What is required - Find "Shiseido Eyelash Curler" and "UTENA MATOMAGE HAIR" in the records below. Copy the lines holding them and every line between, exactly, and no others.

Data -
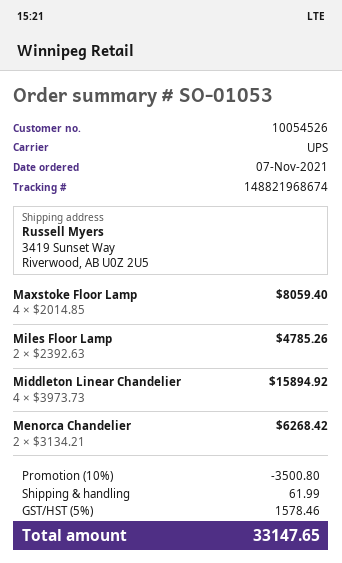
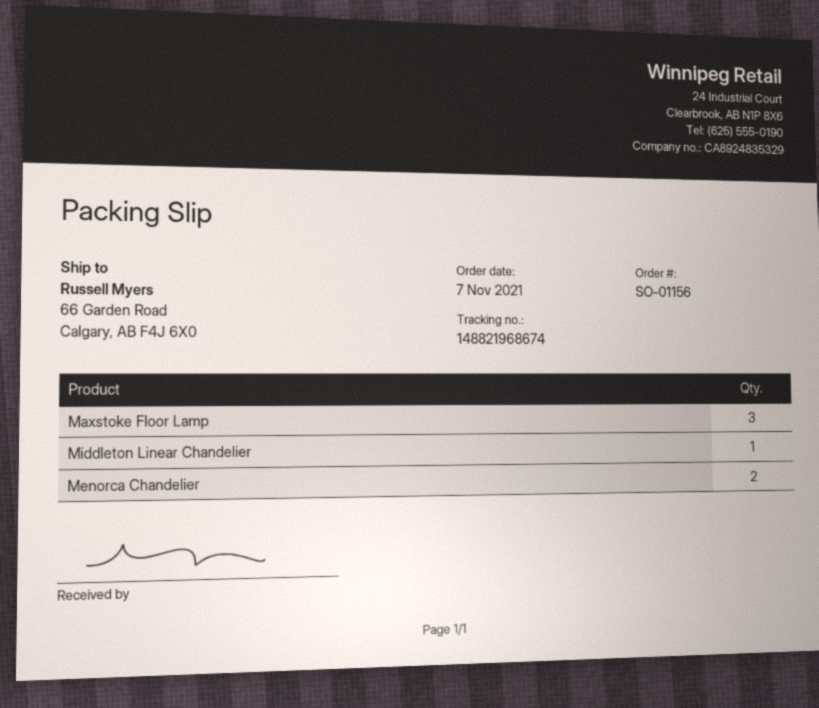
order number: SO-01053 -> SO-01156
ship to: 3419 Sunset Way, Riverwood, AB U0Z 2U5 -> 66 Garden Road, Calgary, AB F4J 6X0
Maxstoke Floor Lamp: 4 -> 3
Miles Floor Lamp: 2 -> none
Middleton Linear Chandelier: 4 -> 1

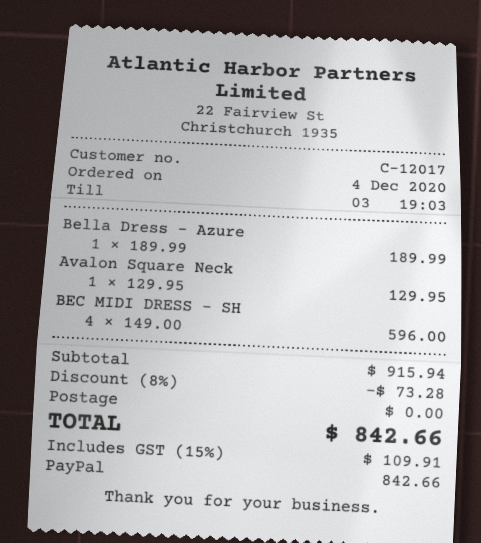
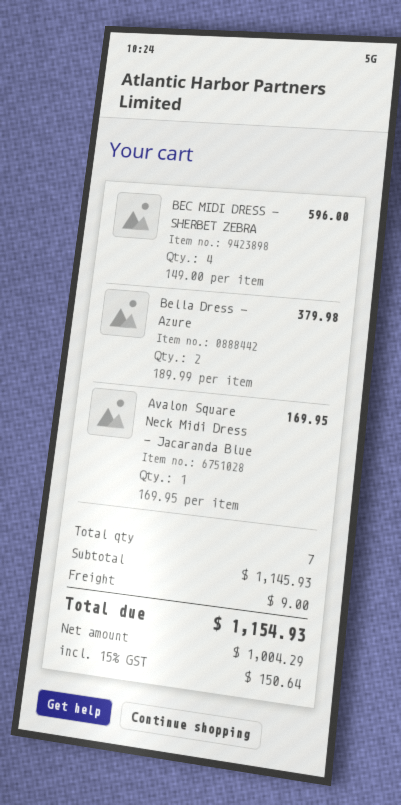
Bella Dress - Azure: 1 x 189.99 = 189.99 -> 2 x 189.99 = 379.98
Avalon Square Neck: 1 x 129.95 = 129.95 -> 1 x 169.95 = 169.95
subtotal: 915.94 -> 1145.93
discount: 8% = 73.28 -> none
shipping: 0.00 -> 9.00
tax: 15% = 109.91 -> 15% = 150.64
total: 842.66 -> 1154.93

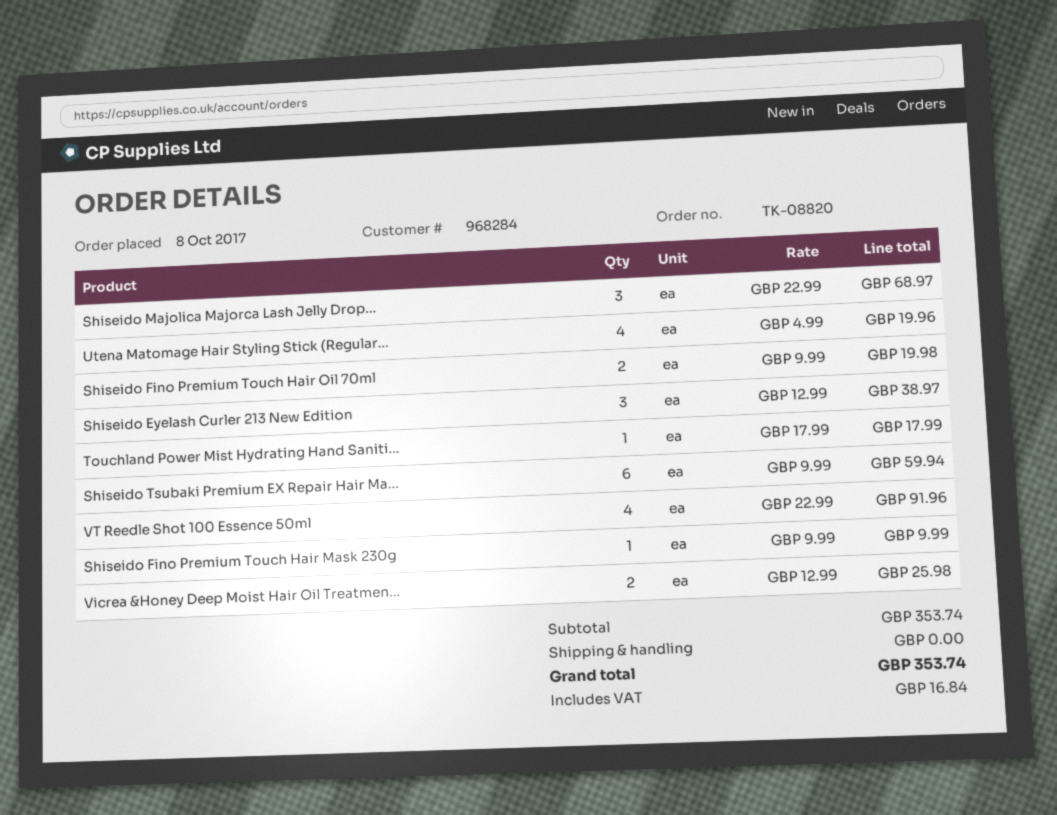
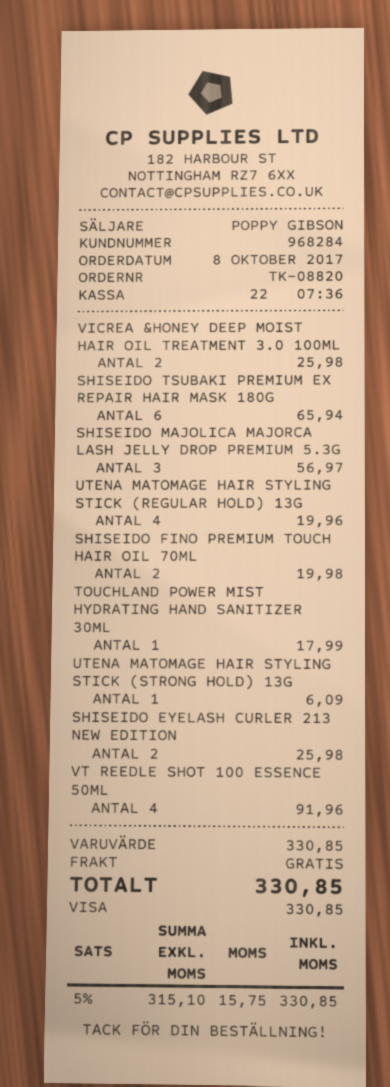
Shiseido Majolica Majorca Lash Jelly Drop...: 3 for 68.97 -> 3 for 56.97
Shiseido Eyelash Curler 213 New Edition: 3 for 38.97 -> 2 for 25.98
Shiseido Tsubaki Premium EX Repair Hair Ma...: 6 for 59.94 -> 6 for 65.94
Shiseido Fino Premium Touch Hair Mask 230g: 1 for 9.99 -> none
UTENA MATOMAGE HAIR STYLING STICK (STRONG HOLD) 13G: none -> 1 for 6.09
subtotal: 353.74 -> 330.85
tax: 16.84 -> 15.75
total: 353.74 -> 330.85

Result of the task -
Shiseido Eyelash Curler 213 New Edition: 3 for 38.97 -> 2 for 25.98
Shiseido Tsubaki Premium EX Repair Hair Ma...: 6 for 59.94 -> 6 for 65.94
Shiseido Fino Premium Touch Hair Mask 230g: 1 for 9.99 -> none
UTENA MATOMAGE HAIR STYLING STICK (STRONG HOLD) 13G: none -> 1 for 6.09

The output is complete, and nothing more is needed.